A frequently appearing characteristic of psychedelic posters was a visual pun on the names of the bands. One of the earliest examples of this is the peacock on this poster for The Byrds. There are three birds hiding in this feathery montage and The Byrds are likewise given triple billing. For a time in late 1965, the Byrds were as popular as the Beach Boys and the Beatles, pioneering the folk-rock sound and bridging the gap between acoustic and electrified instruments.
As the Byrds were based in L.A., this visit was a big occasion. Two months earlier they had released their 4th album, Younger Than Yesterday,” with the hit single, “So You Want to be a Rock and Roll Star.” Playing with them was Moby Grape, in production with their first eponymous album.

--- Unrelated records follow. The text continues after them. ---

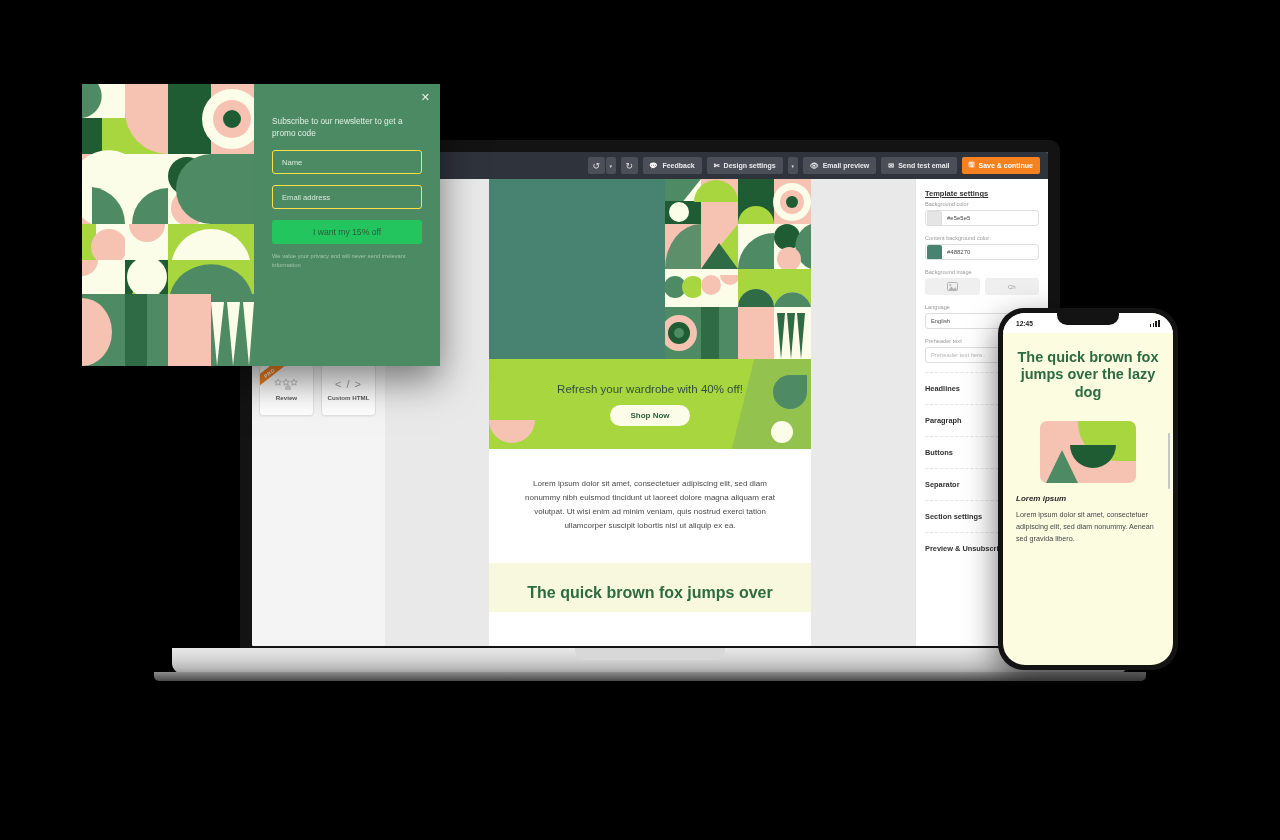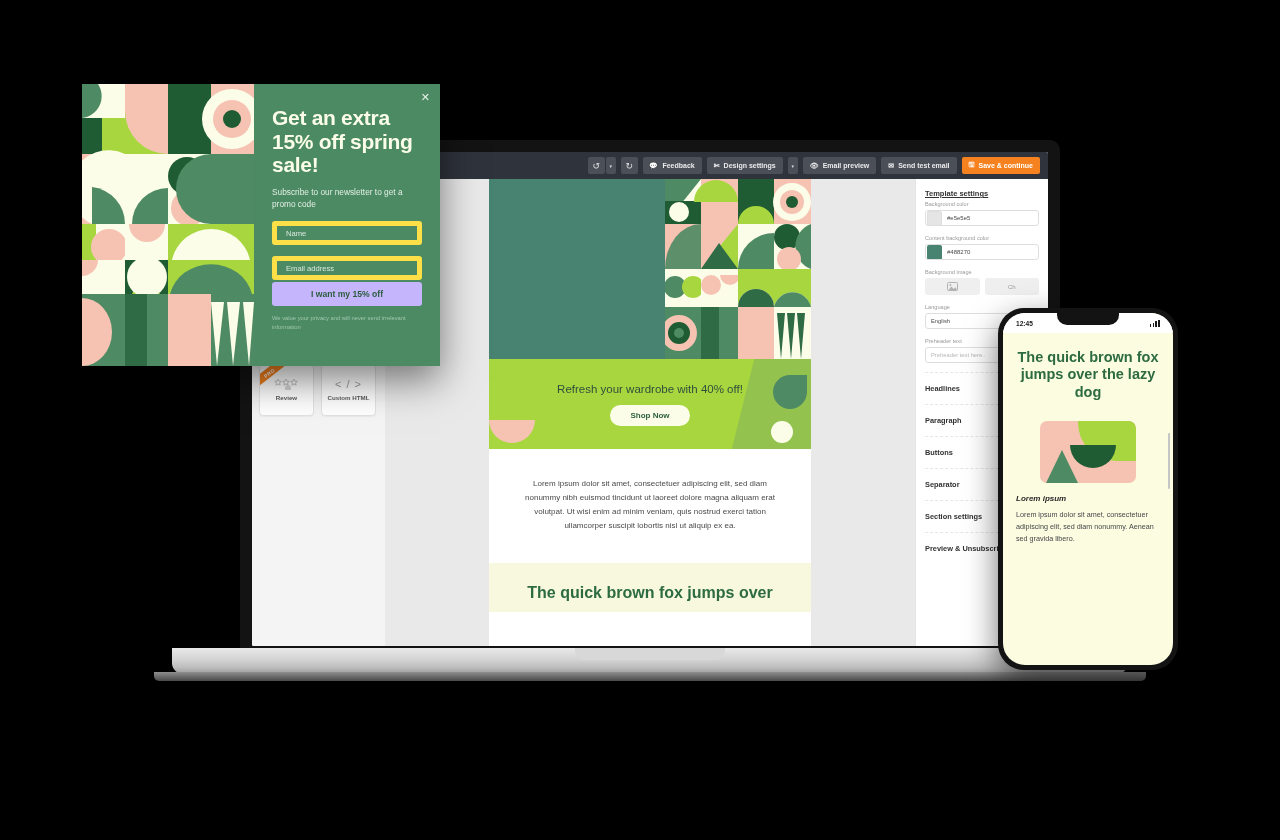--- a/index.html
+++ b/index.html
@@ -512,7 +512,6 @@
     </div>
     <div id="popup-body">
       <div class="pp-close">✕</div>
-      <div class="pp-h1">Get an extra 15% off spring sale!</div>
       <div class="pp-sub">Subscribe to our newsletter to get a promo code</div>
       <div class="pp-in">
         <span>Name</span>

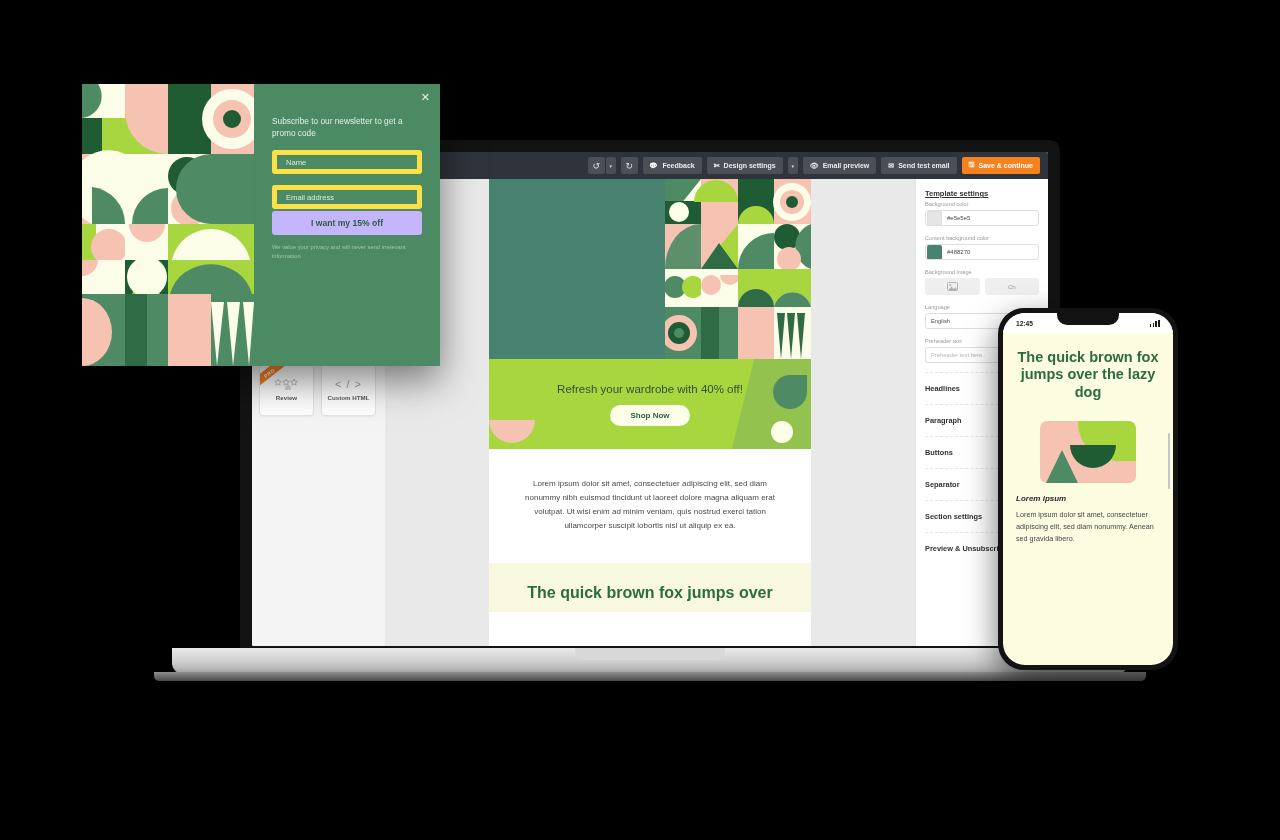--- a/index.html
+++ b/index.html
@@ -134,7 +134,7 @@
   .pp-close { position:absolute; right:10px; top:8px; color:#e8f2ea; font-size:11px; line-height:1; }
   .pp-h1 { color:#fbfde9; font-size:21px; font-weight:bold; line-height:1.13; letter-spacing:-.3px; }
   .pp-sub { color:#e2efe4; font-size:8.3px; line-height:1.45; margin-top:9px; }
-  .pp-in { height:24px; border:5px solid #fde047; border-radius:3px; margin-top:11px;
+  .pp-in { height:24px; border:1px solid #fde047; border-radius:3px; margin-top:11px;
            display:flex; align-items:center; padding:0 9px; font-size:7.6px; color:#dcead f; color:#dbe9de; }
   .pp-btn { height:24px; background:#c4b5fd; border-radius:3px; margin-top:2px;
             display:flex; align-items:center; justify-content:center;

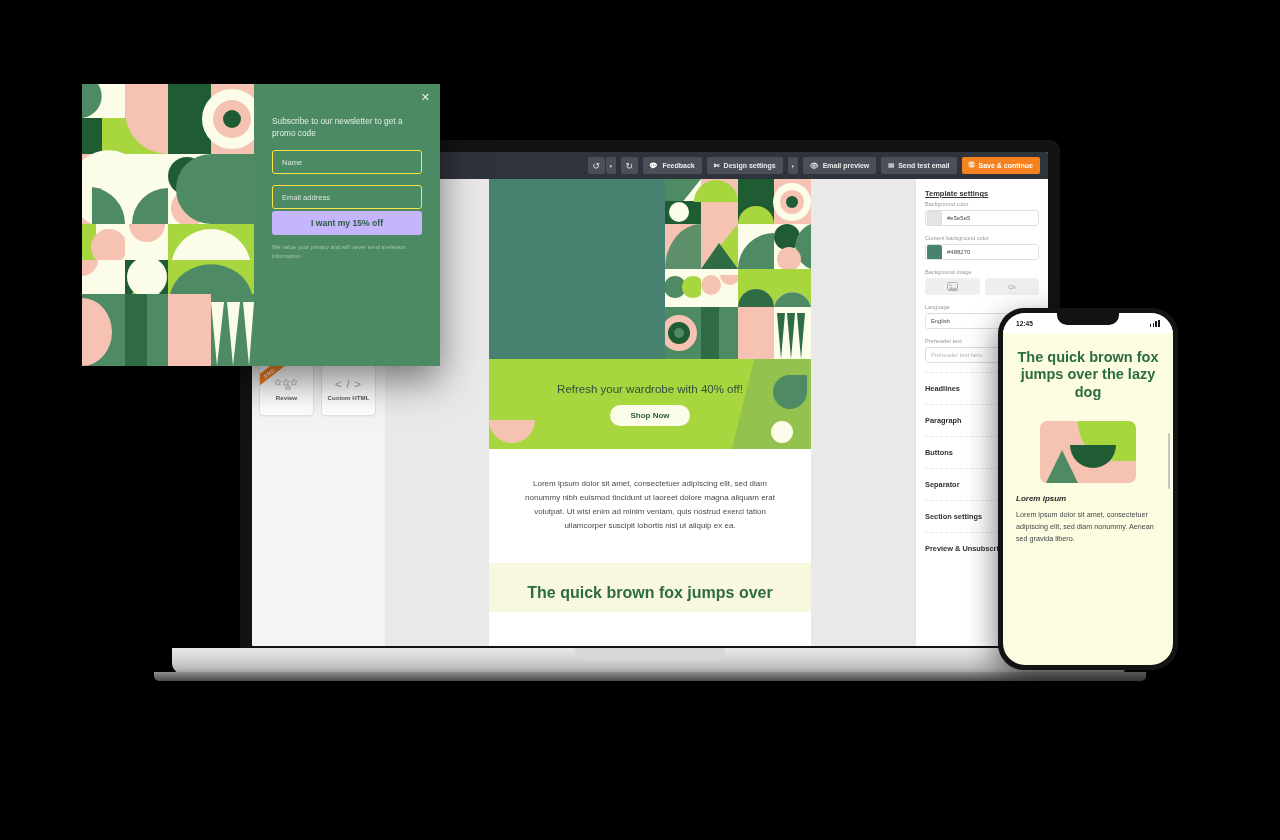--- a/index.html
+++ b/index.html
@@ -136,9 +136,9 @@
   .pp-sub { color:#e2efe4; font-size:8.3px; line-height:1.45; margin-top:9px; }
   .pp-in { height:24px; border:1px solid #fde047; border-radius:3px; margin-top:11px;
            display:flex; align-items:center; padding:0 9px; font-size:7.6px; color:#dcead f; color:#dbe9de; }
-  .pp-btn { height:24px; background:#c4b5fd; border-radius:3px; margin-top:2px;
+  .pp-btn { height:24px; background:#22c55e; border-radius:3px; margin-top:11px;
             display:flex; align-items:center; justify-content:center;
-            font-size:8.6px; font-weight:bold; color:#2b5c3c; }
+            font-size:8.6px; font-weight:normal; color:#2b5c3c; }
   .pp-note { color:#9fc7ad; font-size:5.8px; line-height:1.5; margin-top:8px; }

Artist Wes Wilson (who passed away in January, 2020) is an American artist and generally considered the father of the psychedelic poster. Best known for designing posters for Bill Graham of The Fillmore in San Francisco, he invented a style that is now synonymous with the peace movement, psychedelic era and the 1960s. In particular, he is known for inventing and popularizing a "psychedelic" font around 1966 that made the letters look like they were moving or melting. His style was heavily influenced by the Art Nouveau movement and his lettering in particular, inspired by Vienna secessionist artist Alfred Roller. Wilson is one of "The Big Five" San Francisco poster artists, along with Alton Kelley, Victor Moscoso, Rick Griffin, and Stanley Mouse.
This is a classic, flowing Wes Wilson design using his Albert Roller-style lettering, this piece is said to be the artist’s favorite of the nearly 60 posters he designed for Graham in 1966 and 1967.